- **Web page revision data**
◇ ◇ ◇

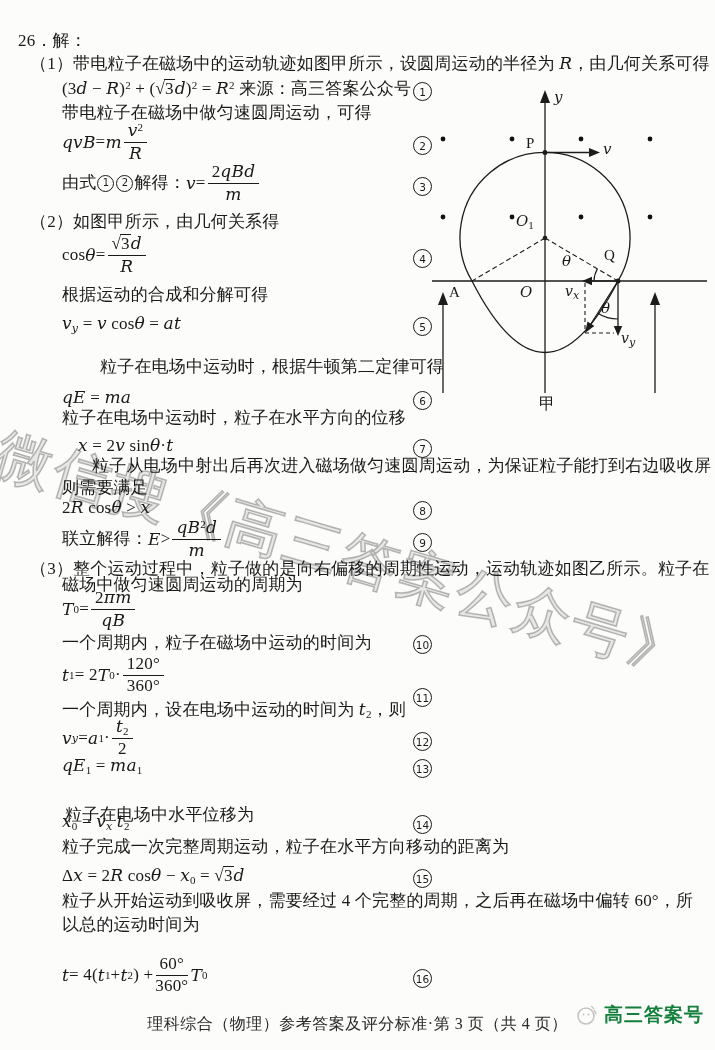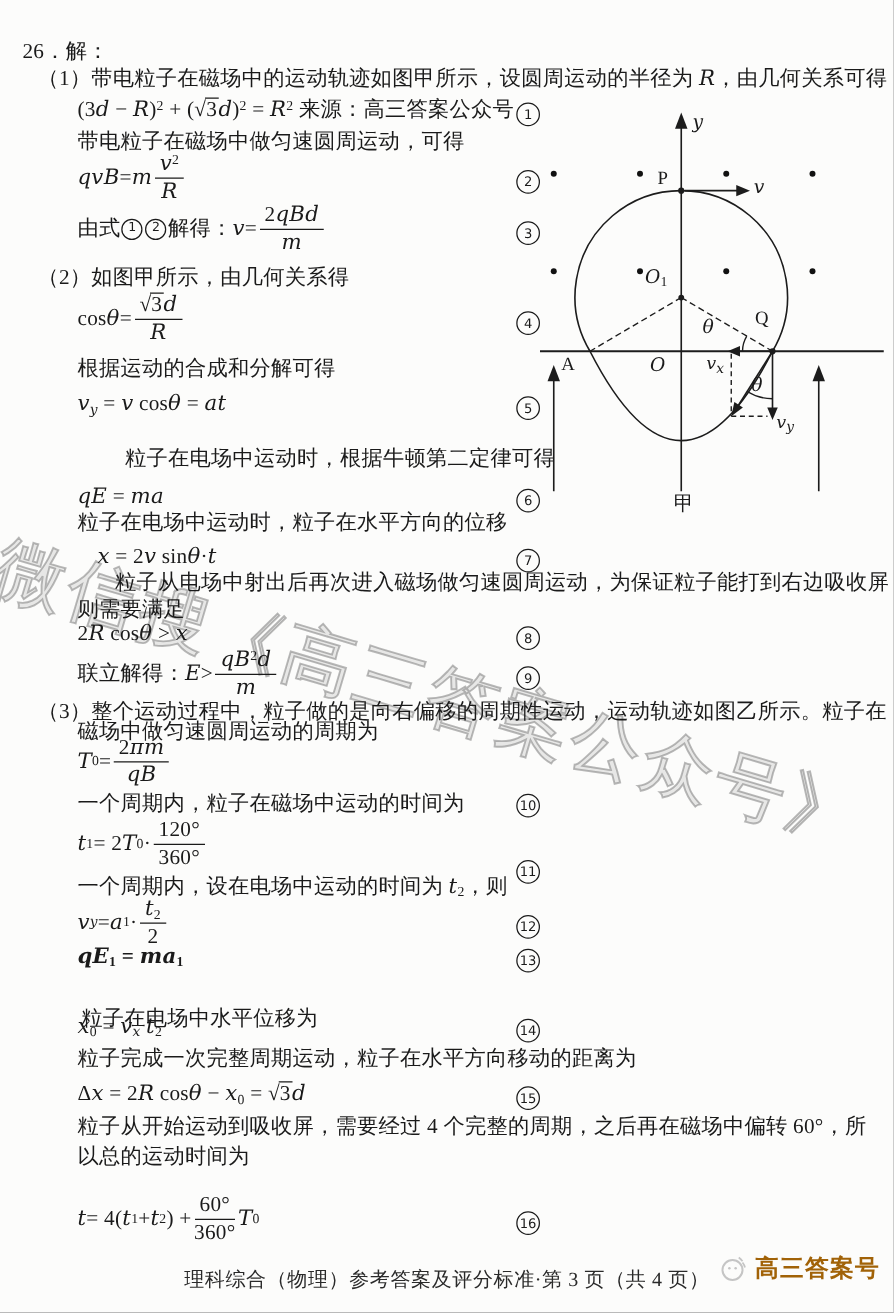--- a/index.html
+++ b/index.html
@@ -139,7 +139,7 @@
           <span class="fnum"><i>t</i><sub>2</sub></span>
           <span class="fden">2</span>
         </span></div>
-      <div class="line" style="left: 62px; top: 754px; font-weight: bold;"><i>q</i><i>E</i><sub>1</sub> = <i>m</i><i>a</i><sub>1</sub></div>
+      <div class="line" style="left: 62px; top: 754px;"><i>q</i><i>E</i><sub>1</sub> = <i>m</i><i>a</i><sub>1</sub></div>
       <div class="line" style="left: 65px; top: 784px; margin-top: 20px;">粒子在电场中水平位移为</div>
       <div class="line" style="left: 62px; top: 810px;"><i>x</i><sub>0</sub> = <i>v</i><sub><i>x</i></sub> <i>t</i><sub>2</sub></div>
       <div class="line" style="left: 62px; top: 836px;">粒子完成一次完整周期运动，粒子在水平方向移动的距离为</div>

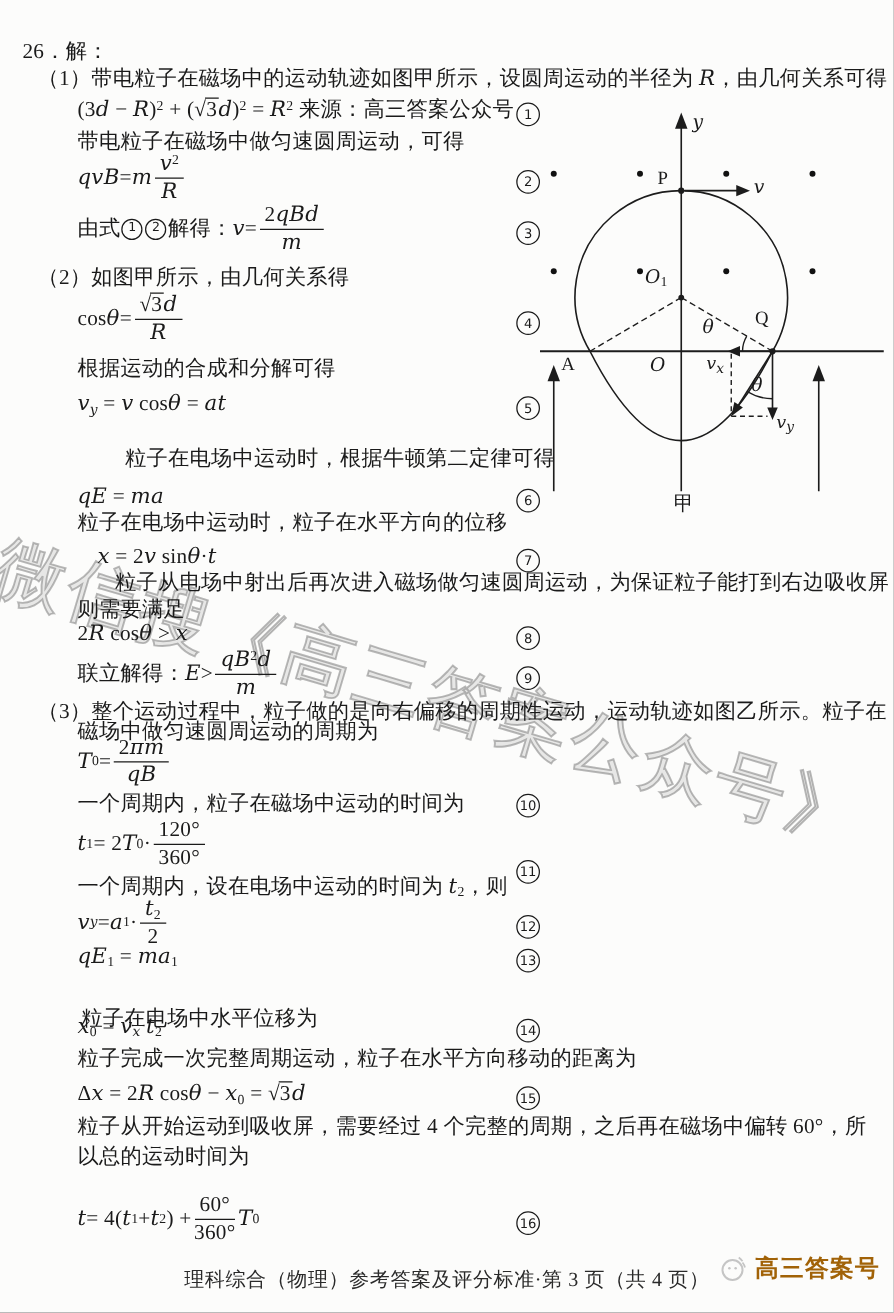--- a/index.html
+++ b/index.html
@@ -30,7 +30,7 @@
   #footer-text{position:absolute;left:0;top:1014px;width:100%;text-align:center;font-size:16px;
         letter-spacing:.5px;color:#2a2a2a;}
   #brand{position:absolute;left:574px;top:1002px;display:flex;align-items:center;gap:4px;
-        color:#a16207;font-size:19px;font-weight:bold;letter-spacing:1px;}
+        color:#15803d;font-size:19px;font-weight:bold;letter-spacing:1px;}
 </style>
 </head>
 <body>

◇ ◇ ◇

- **EXERCISE REQUIREMENTS**
Reproduce every line in the records above that contains the word "letter".

- **FINAL ANSWER**
         letter-spacing:.5px;color:#2a2a2a;}
-        color:#a16207;font-size:19px;font-weight:bold;letter-spacing:1px;}
+        color:#15803d;font-size:19px;font-weight:bold;letter-spacing:1px;}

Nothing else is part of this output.